C’est niet. A l’occasion de la réunion hebdomadaire, la semaine dernière, du RPM, son président, Alexandre Barro Chambrier, a sèchement écarté d’un revers de main la proposition du président des Démocrates, Guy Nzouba-Ndama, le 14 décembre dernier, d’un « gouvernement de salut national ».
A l’instar de Jean Ping, Barro Chambrier, qui s’est à nouveau rapproché ces derniers temps du patron de la CNR, estime qu’il s’agit d’ « un piège tendu par la majorité » destiné à « neutraliser l’opposition. »

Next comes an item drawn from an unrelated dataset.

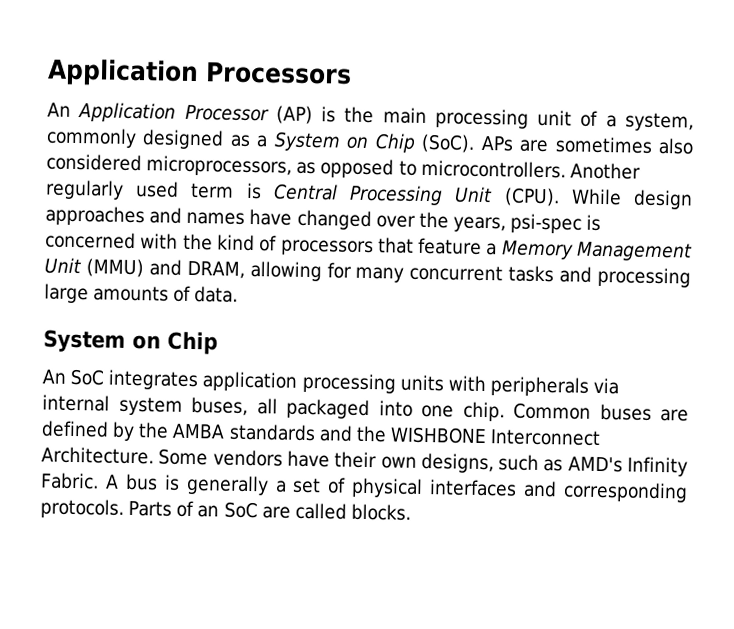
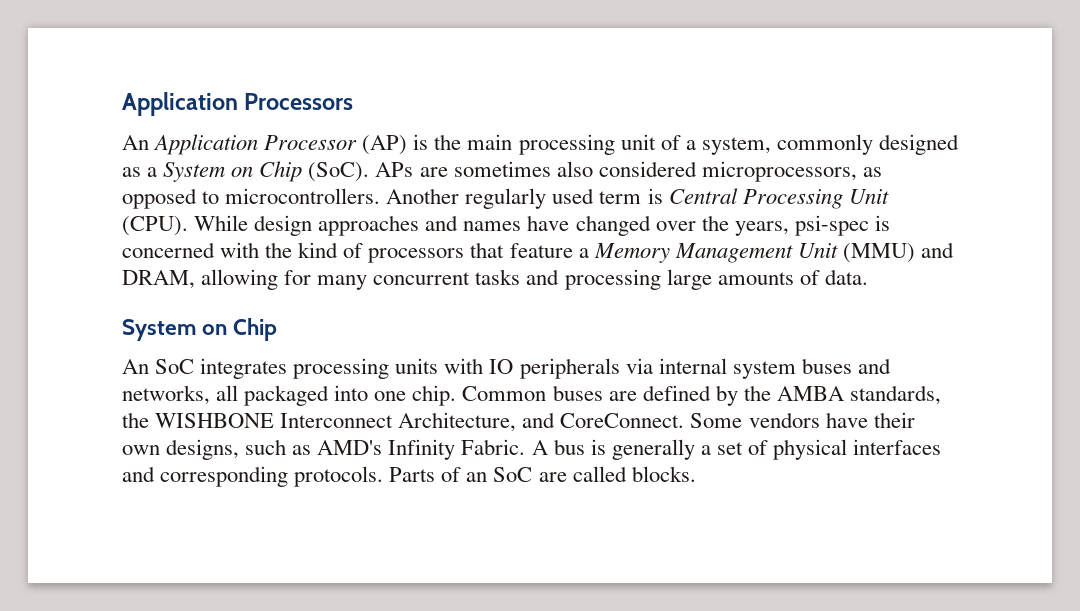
- An SoC integrates application processing units with peripherals via internal system buses, all packaged into one chip.
+ An SoC integrates processing units with IO peripherals via internal system buses and networks, all packaged into one chip.
- Common buses are defined by the AMBA standards and the WISHBONE Interconnect Architecture.
+ Common buses are defined by the AMBA standards, the WISHBONE Interconnect Architecture, and CoreConnect.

Au-delà de la question de fond, ce débat révèle les fortes tensions qui existent actuellement entre les principales figures de l’opposition, en particulier entre Guy Nzouba-Ndama et Jean Ping, que tout oppose désormais. « L’ambiance est délétère », confirme un lieutenant du président des Démocrates. Ces derniers jours, les deux hommes se sont affrontés par déclarations interposées. L’enjeu pour eux est de taille : le leadership dans leur camp en vue de l’élection présidentielle de 2023.